Kolkata, Dec 10 (PTI) The spiralling prices of onions have partially affected restaurant business in the city, with owners apprehensive that customers might skip eating out during Christmas and New Year festivities, if they hike the rate of food items. With the kitchen staple still hovering between Rs 150 and Rs 170 a kilo, several restaurants are feeling the pinch, some of them even mulling to pass on the burden to customers if the situation does not stabilise. Shiladitya Chaudhary, who co-owns four leading joints in the city, said on Tuesday that his restaurant, ''Oudh 1590'', continued to serve complimentary onion salads with starters. "Surely, we cannot increase the prices of items as this will hit the consumers hard. We are hopeful that the situation will stabilise within a month," he told PTI.

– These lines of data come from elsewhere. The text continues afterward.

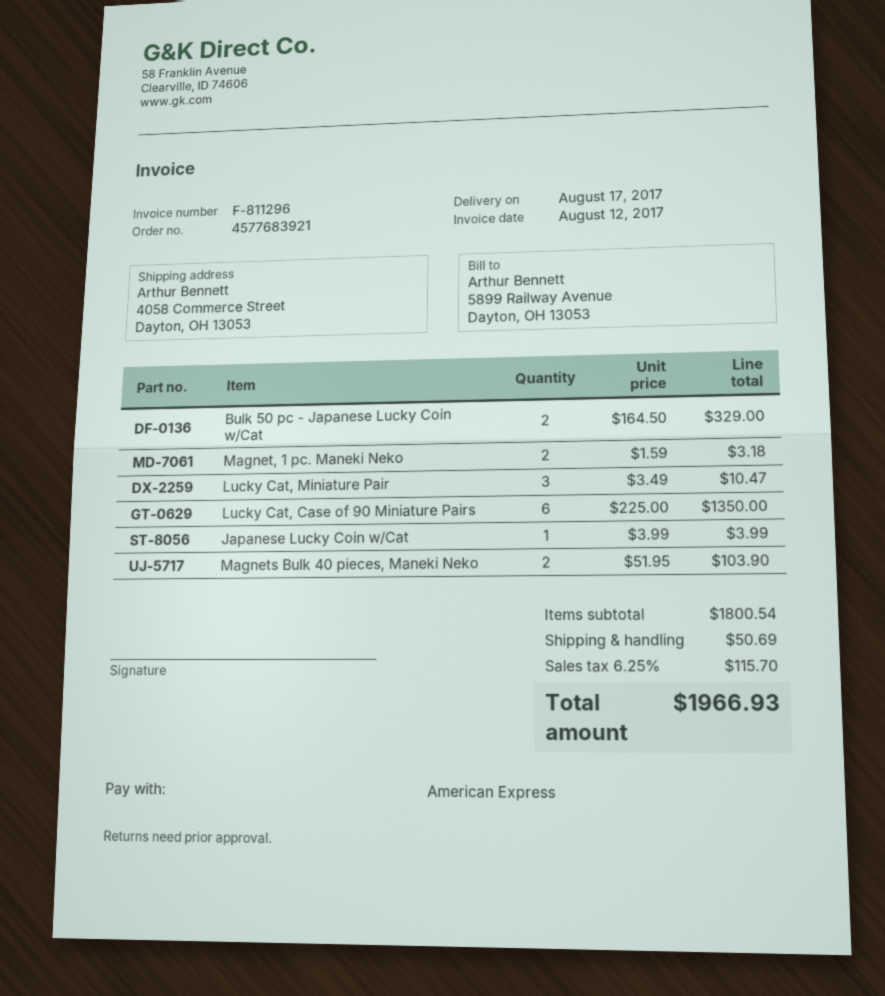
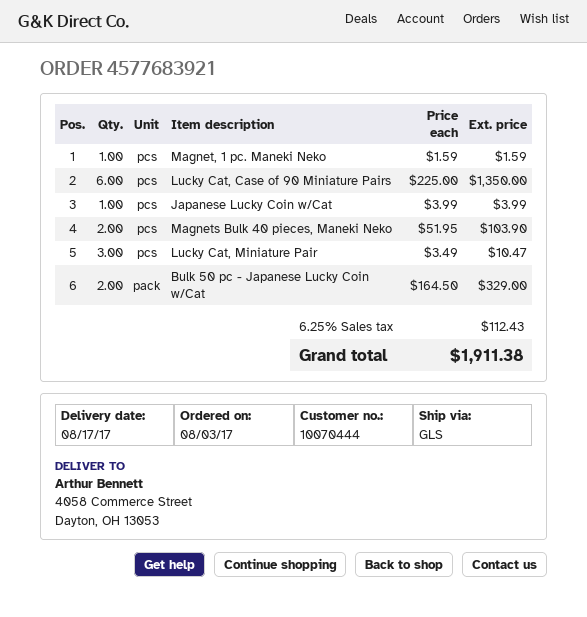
Magnet, 1 pc. Maneki Neko: 2 x 1.59 = 3.18 -> 1 x 1.59 = 1.59
shipping: 50.69 -> none
tax: 6.25% = 115.70 -> 6.25% = 112.43
total: 1966.93 -> 1911.38

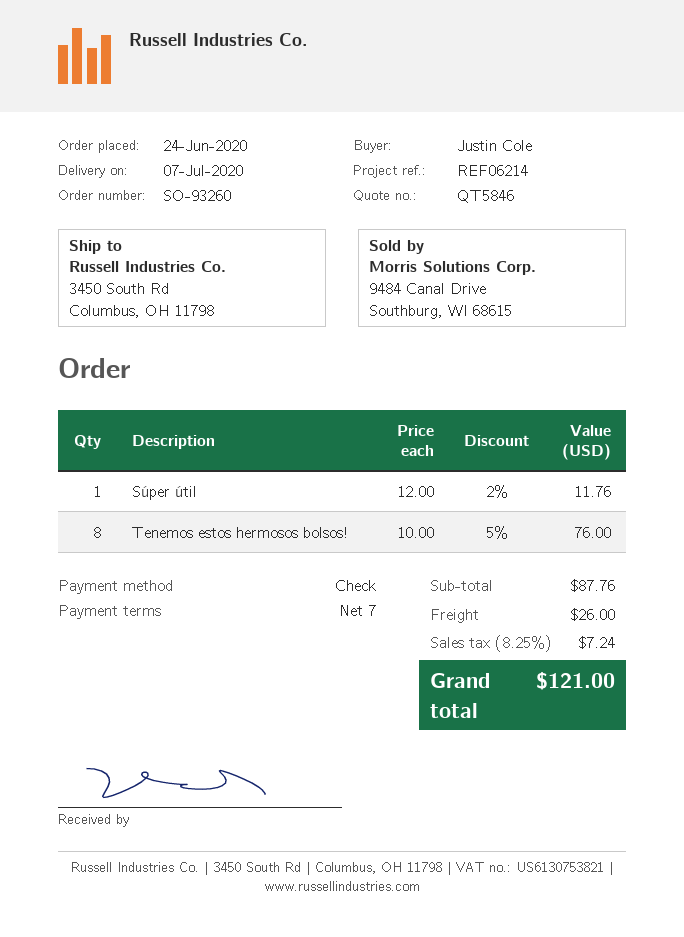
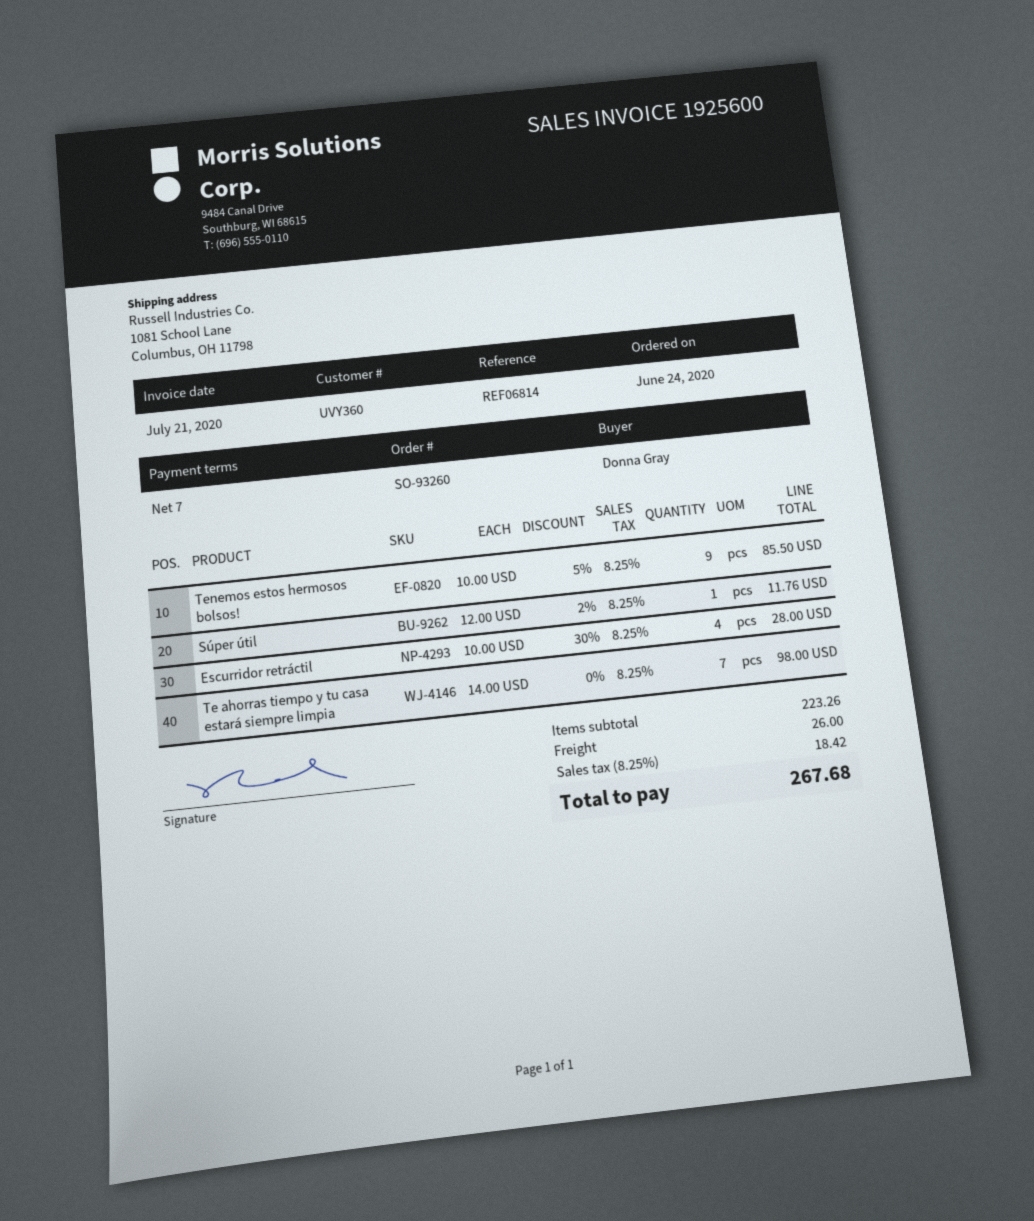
reference: REF06214 -> REF06814
ordered by: Justin Cole -> Donna Gray
ship to: 3450 South Rd, Columbus, OH 11798 -> 1081 School Lane, Columbus, OH 11798
Tenemos estos hermosos bolsos!: 8 x 10.00 - 5% = 76.00 -> 9 x 10.00 - 5% = 85.50
Escurridor retráctil: none -> 4 x 10.00 - 30% = 28.00
Te ahorras tiempo y tu casa estará siempre limpia: none -> 7 x 14.00 = 98.00
subtotal: 87.76 -> 223.26
tax: 8.25% = 7.24 -> 8.25% = 18.42
total: 121.00 -> 267.68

The restaurateur said signature items like ''Chicken Irani'', ''Gosht Rogan Josh'', ''Vegetable Stroganoff'' and ''Lamb Ghoulash, need onion in adequate quantities."While we cannot compromise on the taste and the recipe, it has become difficult for us to procure adequate amount of onions," he stated. At Macazzo, a retro-themed cafe serving an array of contemporary and fusion dishes, co-owner Bitan Mukherjee said he would "wait and watch" for a while, before increasing the rate of items. "The skyrocketing prices of onions are affecting our profit margin. I will have to explain the situation to the customers, if need be," he added. Echoing him, Debaditya Chaudhury, owner of well-known Chinese fine dine Chowman, said onion is one vegetable that does not have a substitute. "The prices of food items have not yet been changed as of now as it could lead to a poor footfall during Christmas and New Year. If this situation persists, we may have to tweak the menu," he explained.
Secretary of Hotel and Restaurant Association of Eastern India, Sudesh Poddar, contended that he would soon sit for a meeting with the members to take stock of the situation. Onion prices have been on the rise for the last one month due to supply disruption from flood-affected states such as Maharashtra. Among others, household kitchens and streetside food stalls are reeling under its effect. Promod Jha, a ''jhalmuri'' seller in central Kolkata, said he was forced to replace onions with generous amount of chillies and black pepper. "I used to buy 4-5 kg of onion every day. Now, I can't afford... Hopefully, my customers will understand my situation," he added.